Medical Group Fights Industry Influence

The Association of American Medical Colleges has proposed that drug and medical device companies should be banned from offering free food, gifts, travel and ghost-writing services to doctors, staff members and students in nation’s medical colleges. The Association has begun to write a model policy governing relationships between the schools and industry. While medical schools can ignore the association’s advice, most follow its recommendations.
The rules would apply only to medical schools, but they could have enormous influence across medicine, according to medical educators.
Drug companies spend billions of dollars each year trying to influence doctors. Medical schools, with prominent professors and new trainees are attractive marketing targets.
For decades companies have provided faculty and students free food and gifts, offered lucrative consulting arrangements to teachers and even ghost-wrote research papers for busy professors.
A group of doctors criticized these practices in a 2006 article in The Journal of the American Medical Association, and said that medical schools should ban them.
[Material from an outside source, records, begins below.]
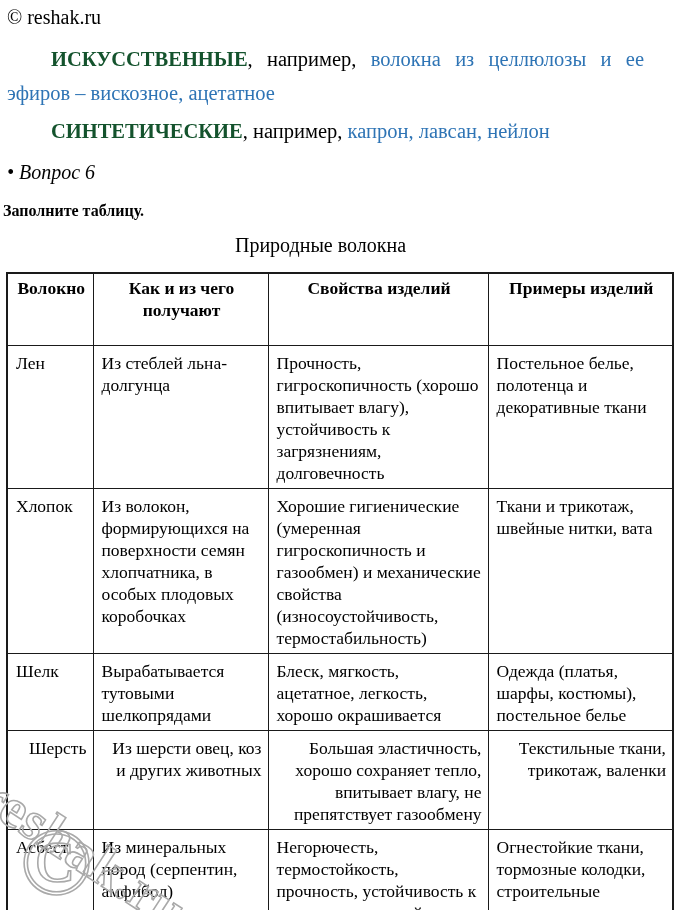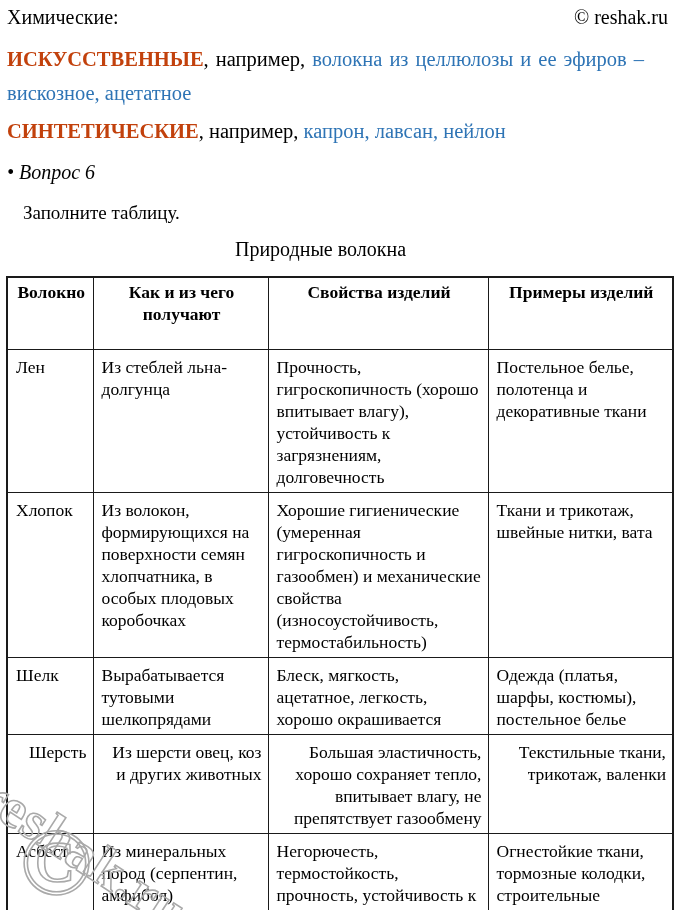--- a/index.html
+++ b/index.html
@@ -28,34 +28,35 @@
     margin: 0 30px 0 7px;
     font-size: 20.5px;
     line-height: 34px;
     text-align: justify;
   }
   .para-artificial { margin-top: 13px; }
   .para-synthetic { margin-top: 4px; text-align: left; }
 
   .term {
     font-weight: bold;
-    color: #c2410c;
+    color: #14532d;
+    margin-left: 44px;
   }
   .blue-text { color: #2E74B5; }
 
   .question-label {
     margin: 13px 0 0 7px;
     font-size: 20px;
     font-weight: normal;
     font-style: italic;
   }
   .instruction {
-    margin: 18px 0 0 23px;
-    font-size: 19px;
-    font-weight: normal;
+    margin: 18px 0 0 3px;
+    font-size: 16px;
+    font-weight: bold;
   }
   .table-title {
     margin: 14px 40px 0 7px;
     font-size: 20px;
     font-weight: normal;
     text-align: center;
   }
 
   table.fibers {
     border-collapse: collapse;
@@ -114,21 +115,20 @@
     font-size: 96px;
     line-height: 1;
     color: transparent;
     -webkit-text-stroke: 1.6px #a9a9a9;
   }
 </style>
 </head>
 <body>
 
 <div class="top-row">
-  <span>Химические:</span>
   <span>© reshak.ru</span>
 </div>
 
 <p class="para para-artificial"><span class="term">ИСКУССТВЕННЫЕ</span><span>, например, </span><span class="blue-text">волокна из целлюлозы и ее эфиров – вискозное, ацетатное</span></p>
 
 <p class="para para-synthetic"><span class="term">СИНТЕТИЧЕСКИЕ</span><span>, например, </span><span class="blue-text">капрон, лавсан, нейлон</span></p>
 
 <div class="question-label">• Вопрос 6</div>
 
 <div class="instruction">Заполните таблицу.</div>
The proposed rules would require that schools set up centralized systems for accepting free drug samples and suggest that schools audit independently accredited medical education seminars given by faculty. The rules would apply to faculty even when off-duty or away from school.
Speakers’ fees and drug samples are a major part of the drug and device industry’s marketing operations, and many medical school professors have resisted efforts to restrict them.
These efforts to remove the influence of industry marketing from medical decision making shoiuld be applauded.